Wyrd

Norm has an interesting comment on Ron Aronson’s ‘Choosing to Know’ – but I take issue with it. I wonder if that’s because weird beliefs are more abundant over here, where Aronson and I live, than they are over there, where Norm lives. I wonder if people who believe weird things are more familiar to us than they are to Norm. Lucky Norm if so.

I’m not sure that asking in a general way why people hold weird beliefs – or, otherwise expressed, why they believe things that aren’t true – can yield a single and satisfying answer.

I take issue with that because I think holding weird beliefs and believing things that aren’t true are two different things, which raise different questions and issues. It’s perfectly easy and (often) reasonable and commonplace to believe things that aren’t true without the beliefs being weird. It’s easy just to get things wrong, to remember incorrectly, to misread, to misunderstand, to lack information; but none of that is by itself weird. (It may become weird if people try to point out the misunderstanding or offer information only to meet obstinate resistance – but that doesn’t always happen.) I think what Aronson has in mind in the article are genuinely weird beliefs and that that entails a certain element of perversity or willfulness or resistance to correction – I think that’s what is meant by ‘weird’ beliefs. Weird beliefs aren’t just mistaken beliefs, they’re beliefs that one is surprised to find in apparently reasonable adults.

Norm continues:

Bad faith can certainly play a part in someone’s refusing to recognize a truth which they have in some sense perceived; there is such a thing as wilful ignorance. At the same time, to make this a major explanatory cause for beliefs that are very widely held strikes me as a form of wishful thinking: as if to say that all these millions of people really know the truth already but won’t own up to it; or that the reality of things is always there before us and seeing it takes no effort.

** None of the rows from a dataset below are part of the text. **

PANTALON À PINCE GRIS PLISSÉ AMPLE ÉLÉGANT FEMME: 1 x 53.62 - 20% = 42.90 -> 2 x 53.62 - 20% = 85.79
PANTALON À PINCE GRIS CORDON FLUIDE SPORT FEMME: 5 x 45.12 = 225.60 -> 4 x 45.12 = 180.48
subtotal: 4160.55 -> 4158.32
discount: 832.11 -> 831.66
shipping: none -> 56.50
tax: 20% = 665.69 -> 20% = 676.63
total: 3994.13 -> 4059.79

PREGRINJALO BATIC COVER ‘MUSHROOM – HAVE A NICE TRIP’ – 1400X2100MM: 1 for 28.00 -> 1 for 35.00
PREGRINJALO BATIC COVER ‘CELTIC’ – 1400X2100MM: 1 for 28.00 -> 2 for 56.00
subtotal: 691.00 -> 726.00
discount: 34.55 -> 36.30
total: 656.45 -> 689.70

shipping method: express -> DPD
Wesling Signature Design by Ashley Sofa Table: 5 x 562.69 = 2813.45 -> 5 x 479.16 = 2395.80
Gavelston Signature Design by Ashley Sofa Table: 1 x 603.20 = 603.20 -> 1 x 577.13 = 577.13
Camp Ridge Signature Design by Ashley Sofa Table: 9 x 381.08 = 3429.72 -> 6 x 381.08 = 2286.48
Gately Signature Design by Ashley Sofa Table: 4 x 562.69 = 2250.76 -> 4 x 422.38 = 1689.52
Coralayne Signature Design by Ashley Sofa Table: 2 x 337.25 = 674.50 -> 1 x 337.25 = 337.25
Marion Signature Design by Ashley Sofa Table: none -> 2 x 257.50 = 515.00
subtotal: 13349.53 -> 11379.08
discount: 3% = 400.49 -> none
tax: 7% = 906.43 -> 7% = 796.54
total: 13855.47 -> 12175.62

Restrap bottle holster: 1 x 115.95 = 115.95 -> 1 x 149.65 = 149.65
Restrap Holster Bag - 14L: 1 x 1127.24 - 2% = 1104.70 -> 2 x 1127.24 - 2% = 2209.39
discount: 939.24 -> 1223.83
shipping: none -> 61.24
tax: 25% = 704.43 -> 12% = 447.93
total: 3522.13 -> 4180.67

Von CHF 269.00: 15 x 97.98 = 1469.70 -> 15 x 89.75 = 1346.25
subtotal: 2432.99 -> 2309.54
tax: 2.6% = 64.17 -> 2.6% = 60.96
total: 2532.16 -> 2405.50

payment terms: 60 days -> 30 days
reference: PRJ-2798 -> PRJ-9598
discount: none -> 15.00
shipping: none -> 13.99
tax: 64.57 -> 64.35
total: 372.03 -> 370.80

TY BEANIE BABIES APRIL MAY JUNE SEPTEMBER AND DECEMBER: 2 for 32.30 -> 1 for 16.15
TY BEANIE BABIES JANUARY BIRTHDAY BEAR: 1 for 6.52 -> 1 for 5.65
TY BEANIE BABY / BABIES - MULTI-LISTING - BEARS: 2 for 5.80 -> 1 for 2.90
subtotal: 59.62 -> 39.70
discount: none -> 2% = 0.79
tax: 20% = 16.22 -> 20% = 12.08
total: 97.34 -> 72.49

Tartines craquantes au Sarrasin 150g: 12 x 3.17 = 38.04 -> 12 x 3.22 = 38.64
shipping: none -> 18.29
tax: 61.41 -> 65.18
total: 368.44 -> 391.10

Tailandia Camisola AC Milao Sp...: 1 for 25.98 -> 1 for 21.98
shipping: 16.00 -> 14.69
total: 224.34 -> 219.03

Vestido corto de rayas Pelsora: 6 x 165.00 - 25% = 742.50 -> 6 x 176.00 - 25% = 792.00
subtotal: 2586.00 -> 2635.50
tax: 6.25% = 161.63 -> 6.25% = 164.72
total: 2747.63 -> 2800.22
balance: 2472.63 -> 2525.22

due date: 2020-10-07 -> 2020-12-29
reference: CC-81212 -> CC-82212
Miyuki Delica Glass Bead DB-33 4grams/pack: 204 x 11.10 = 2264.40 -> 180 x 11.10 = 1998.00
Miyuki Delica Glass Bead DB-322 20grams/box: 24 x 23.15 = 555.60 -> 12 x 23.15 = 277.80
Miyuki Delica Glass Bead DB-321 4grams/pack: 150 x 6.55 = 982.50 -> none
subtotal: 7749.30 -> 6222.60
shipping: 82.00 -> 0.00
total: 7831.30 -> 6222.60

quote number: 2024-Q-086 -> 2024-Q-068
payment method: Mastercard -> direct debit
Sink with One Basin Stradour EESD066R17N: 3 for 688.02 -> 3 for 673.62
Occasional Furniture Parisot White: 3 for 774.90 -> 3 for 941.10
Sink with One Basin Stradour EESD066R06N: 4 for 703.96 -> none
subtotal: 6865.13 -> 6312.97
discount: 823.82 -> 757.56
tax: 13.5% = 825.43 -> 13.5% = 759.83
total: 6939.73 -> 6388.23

Sure. But for weird beliefs that are very widely held…it’s a different matter, I think. Weird beliefs, as opposed to merely false beliefs, do (perhaps by definition) partake of willful ignorance. Though I suppose one could divide weird beliefs…into, say, weird beliefs that rest on mistaken but extensive and plausible webs of pseudo-argument and pseudo-evidence and pseudo-data and the like, and weird beliefs that rest on hokey tv shows and books by Sylvia Browne and other nonsense that no one over the age of 6 should find convincing. In that case the former type of weird beliefs would conform to Norm’s claim while the second type would conform to Ron’s.

It’s a large and complicated task, categorizing the types of false belief. Where are Bouvard and Pécuchet when we need them?